[Start of section]
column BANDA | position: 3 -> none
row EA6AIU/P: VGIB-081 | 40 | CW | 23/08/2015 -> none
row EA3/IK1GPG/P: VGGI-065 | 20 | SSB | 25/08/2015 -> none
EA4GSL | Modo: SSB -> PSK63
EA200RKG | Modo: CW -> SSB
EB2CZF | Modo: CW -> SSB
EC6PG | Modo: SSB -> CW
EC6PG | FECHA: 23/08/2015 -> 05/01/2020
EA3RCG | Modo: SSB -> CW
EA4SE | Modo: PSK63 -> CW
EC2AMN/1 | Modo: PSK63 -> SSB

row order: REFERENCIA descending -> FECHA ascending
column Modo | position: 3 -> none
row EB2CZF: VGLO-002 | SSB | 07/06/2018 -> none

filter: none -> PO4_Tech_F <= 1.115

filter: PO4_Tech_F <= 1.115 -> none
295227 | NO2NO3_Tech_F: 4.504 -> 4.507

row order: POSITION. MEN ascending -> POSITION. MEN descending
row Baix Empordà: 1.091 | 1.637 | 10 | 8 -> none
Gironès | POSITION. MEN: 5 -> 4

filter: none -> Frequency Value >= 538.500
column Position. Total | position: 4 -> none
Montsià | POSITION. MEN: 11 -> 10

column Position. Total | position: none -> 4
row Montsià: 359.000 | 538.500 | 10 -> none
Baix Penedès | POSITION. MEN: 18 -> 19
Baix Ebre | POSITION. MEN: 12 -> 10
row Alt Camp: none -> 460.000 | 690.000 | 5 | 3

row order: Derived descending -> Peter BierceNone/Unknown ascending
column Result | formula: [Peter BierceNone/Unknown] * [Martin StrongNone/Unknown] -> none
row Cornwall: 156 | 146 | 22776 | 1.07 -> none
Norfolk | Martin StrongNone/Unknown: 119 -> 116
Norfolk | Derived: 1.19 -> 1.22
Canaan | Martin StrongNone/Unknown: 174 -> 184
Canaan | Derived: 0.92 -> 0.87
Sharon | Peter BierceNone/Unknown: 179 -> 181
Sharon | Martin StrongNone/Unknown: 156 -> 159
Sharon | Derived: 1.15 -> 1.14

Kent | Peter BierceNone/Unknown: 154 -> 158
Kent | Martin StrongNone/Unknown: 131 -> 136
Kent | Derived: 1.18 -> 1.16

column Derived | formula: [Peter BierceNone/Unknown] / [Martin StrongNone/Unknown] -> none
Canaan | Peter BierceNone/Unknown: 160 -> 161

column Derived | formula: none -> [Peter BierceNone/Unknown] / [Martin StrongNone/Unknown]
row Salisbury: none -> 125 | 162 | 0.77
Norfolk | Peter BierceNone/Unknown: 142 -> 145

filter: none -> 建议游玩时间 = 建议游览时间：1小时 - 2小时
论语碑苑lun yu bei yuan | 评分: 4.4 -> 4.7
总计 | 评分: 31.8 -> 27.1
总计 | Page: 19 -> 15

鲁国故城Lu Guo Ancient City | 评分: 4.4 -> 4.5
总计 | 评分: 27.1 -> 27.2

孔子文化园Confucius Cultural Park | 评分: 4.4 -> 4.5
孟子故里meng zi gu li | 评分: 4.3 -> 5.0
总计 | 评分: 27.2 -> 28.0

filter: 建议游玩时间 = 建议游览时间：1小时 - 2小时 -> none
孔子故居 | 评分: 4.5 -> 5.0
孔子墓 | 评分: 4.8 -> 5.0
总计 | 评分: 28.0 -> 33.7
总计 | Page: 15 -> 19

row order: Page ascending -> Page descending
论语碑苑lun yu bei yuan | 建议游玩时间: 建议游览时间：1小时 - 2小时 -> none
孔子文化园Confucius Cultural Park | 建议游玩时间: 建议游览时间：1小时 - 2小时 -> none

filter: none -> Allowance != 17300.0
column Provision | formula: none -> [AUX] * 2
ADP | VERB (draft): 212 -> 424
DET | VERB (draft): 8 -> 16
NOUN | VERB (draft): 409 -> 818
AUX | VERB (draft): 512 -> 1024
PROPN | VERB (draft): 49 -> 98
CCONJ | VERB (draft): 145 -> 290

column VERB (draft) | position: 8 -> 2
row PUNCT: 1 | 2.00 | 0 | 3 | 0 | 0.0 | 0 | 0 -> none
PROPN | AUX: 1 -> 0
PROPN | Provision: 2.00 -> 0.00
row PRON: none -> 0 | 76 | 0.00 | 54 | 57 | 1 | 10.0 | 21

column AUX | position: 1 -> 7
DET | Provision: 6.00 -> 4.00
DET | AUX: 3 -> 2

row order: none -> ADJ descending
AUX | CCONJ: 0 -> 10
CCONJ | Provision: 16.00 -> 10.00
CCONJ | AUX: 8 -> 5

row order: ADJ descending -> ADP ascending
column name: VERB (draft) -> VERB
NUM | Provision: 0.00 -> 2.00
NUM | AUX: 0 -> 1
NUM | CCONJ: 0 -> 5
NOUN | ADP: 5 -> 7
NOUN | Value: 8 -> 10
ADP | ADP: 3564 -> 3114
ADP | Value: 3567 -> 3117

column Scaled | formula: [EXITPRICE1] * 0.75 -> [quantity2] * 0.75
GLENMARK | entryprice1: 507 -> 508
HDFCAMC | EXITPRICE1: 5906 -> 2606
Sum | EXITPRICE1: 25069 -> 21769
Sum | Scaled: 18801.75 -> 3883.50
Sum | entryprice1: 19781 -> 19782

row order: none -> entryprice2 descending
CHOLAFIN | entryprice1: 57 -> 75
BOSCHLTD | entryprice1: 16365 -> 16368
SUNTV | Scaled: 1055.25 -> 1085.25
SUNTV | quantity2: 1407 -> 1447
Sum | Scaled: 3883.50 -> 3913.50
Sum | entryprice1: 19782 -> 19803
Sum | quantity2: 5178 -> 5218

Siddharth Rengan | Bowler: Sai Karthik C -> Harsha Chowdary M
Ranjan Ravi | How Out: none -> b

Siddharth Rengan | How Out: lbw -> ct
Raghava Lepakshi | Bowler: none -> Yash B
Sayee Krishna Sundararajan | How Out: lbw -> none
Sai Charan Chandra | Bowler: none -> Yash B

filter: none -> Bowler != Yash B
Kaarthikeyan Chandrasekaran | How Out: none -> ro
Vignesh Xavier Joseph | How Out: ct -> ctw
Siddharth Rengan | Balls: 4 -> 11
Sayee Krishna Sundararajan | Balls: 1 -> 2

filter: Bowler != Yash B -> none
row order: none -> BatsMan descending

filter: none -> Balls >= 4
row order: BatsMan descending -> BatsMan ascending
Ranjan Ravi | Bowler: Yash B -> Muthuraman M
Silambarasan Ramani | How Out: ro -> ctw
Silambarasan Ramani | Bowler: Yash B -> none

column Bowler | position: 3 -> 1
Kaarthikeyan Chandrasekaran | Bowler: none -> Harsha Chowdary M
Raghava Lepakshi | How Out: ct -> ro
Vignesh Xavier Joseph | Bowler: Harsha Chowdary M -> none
[End of section]
Using only the entries above, output the line with "row order: POSITION.", the line with "Canaan | Peter BierceNone/Unknown: 160 -> 161", and all lines between them, exactly as they stand.

row order: POSITION. MEN ascending -> POSITION. MEN descending
row Baix Empordà: 1.091 | 1.637 | 10 | 8 -> none
Gironès | POSITION. MEN: 5 -> 4

filter: none -> Frequency Value >= 538.500
column Position. Total | position: 4 -> none
Montsià | POSITION. MEN: 11 -> 10

column Position. Total | position: none -> 4
row Montsià: 359.000 | 538.500 | 10 -> none
Baix Penedès | POSITION. MEN: 18 -> 19
Baix Ebre | POSITION. MEN: 12 -> 10
row Alt Camp: none -> 460.000 | 690.000 | 5 | 3

row order: Derived descending -> Peter BierceNone/Unknown ascending
column Result | formula: [Peter BierceNone/Unknown] * [Martin StrongNone/Unknown] -> none
row Cornwall: 156 | 146 | 22776 | 1.07 -> none
Norfolk | Martin StrongNone/Unknown: 119 -> 116
Norfolk | Derived: 1.19 -> 1.22
Canaan | Martin StrongNone/Unknown: 174 -> 184
Canaan | Derived: 0.92 -> 0.87
Sharon | Peter BierceNone/Unknown: 179 -> 181
Sharon | Martin StrongNone/Unknown: 156 -> 159
Sharon | Derived: 1.15 -> 1.14

Kent | Peter BierceNone/Unknown: 154 -> 158
Kent | Martin StrongNone/Unknown: 131 -> 136
Kent | Derived: 1.18 -> 1.16

column Derived | formula: [Peter BierceNone/Unknown] / [Martin StrongNone/Unknown] -> none
Canaan | Peter BierceNone/Unknown: 160 -> 161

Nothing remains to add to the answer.